» **DATASET**:
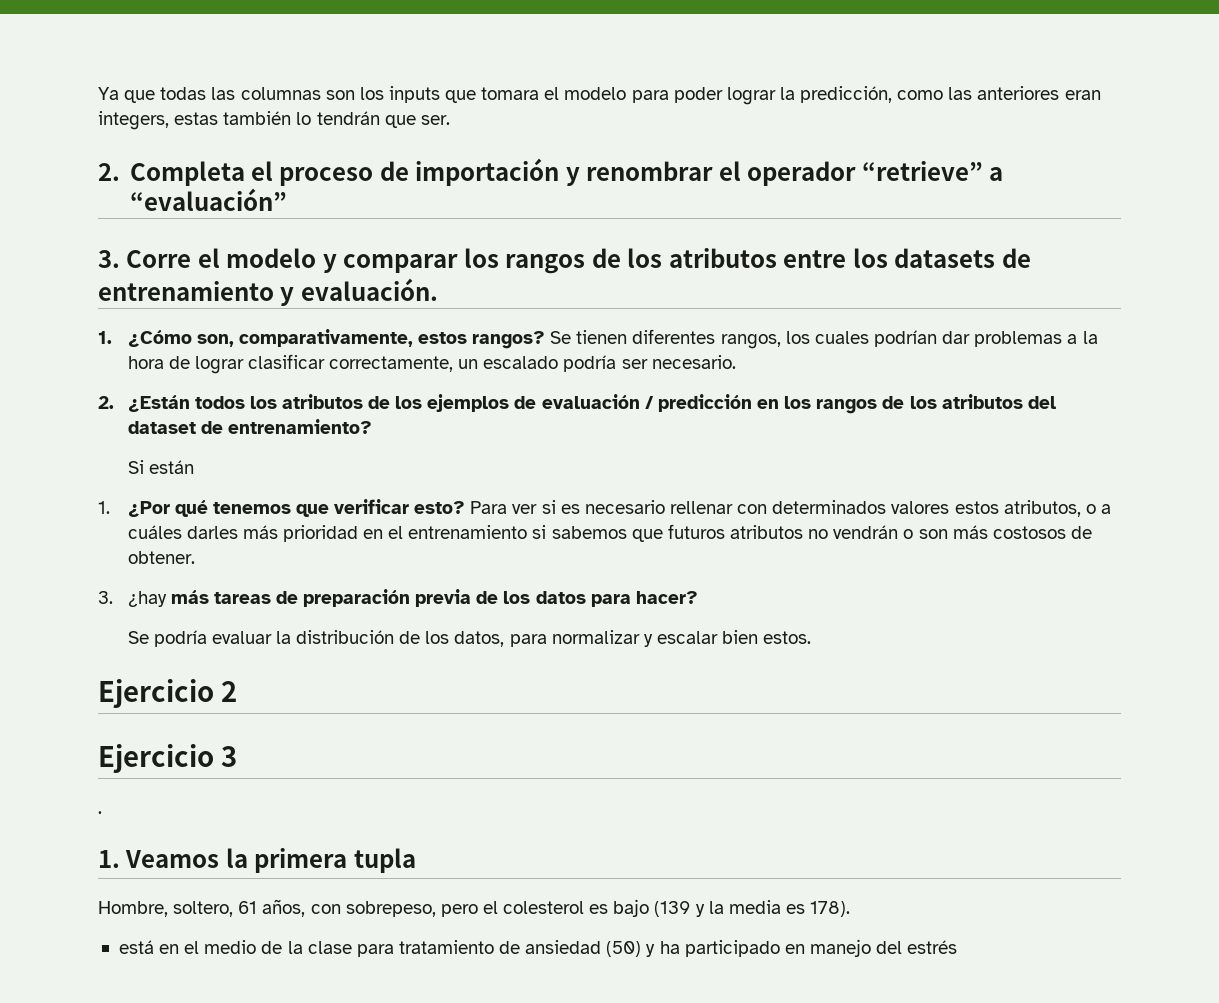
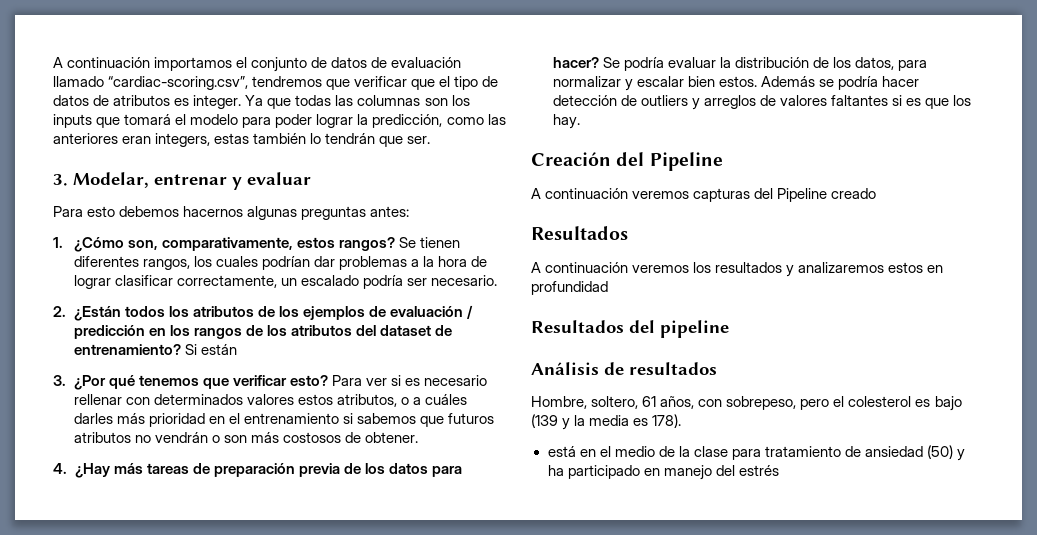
+ A continuación importamos el conjunto de datos de evaluación llamado “cardiac-scoring.csv”, tendremos que verificar que el tipo de datos de atributos es integer.
- Ya que todas las columnas son los inputs que tomara el modelo para poder lograr la predicción, como las anteriores eran integers, estas también lo tendrán que ser.
+ Ya que todas las columnas son los inputs que tomará el modelo para poder lograr la predicción, como las anteriores eran integers, estas también lo tendrán que ser.
- 2. Completa el proceso de importación y renombrar el operador “retrieve” a “evaluación”
- 3. Corre el modelo y comparar los rangos de los atributos entre los datasets de entrenamiento y evaluación.
+ 3. Modelar, entrenar y evaluar
+ Para esto debemos hacernos algunas preguntas antes:
- 2. ¿Están todos los atributos de los ejemplos de evaluación / predicción en los rangos de los atributos del dataset de entrenamiento?
- Si están
+ 2. ¿Están todos los atributos de los ejemplos de evaluación / predicción en los rangos de los atributos del dataset de entrenamiento? Si están
- 1. ¿Por qué tenemos que verificar esto?
+ 3. ¿Por qué tenemos que verificar esto?
- 3. ¿hay más tareas de preparación previa de los datos para hacer?
- Se podría evaluar la distribución de los datos, para normalizar y escalar bien estos.
- Ejercicio 2
- Ejercicio 3
- .
- 1. Veamos la primera tupla
+ 4. ¿Hay más tareas de preparación previa de los datos para hacer? Se podría evaluar la distribución de los datos, para normalizar y escalar bien estos. Además se podría hacer detección de outliers y arreglos de valores faltantes si es que los hay.
+ Creación del Pipeline
+ A continuación veremos capturas del Pipeline creado
+ Resultados
+ A continuación veremos los resultados y analizaremos estos en profundidad
+ Resultados del pipeline
+ Análisis de resultados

» **WHAT TO WORK ON**: Please write out, exactly as they appear, the line that contains "Resultados del pipeline" and every line after it up to the end of the entries above, and no others.

» **RESULT OF THIS EXERCISE**:
+ Resultados del pipeline
+ Análisis de resultados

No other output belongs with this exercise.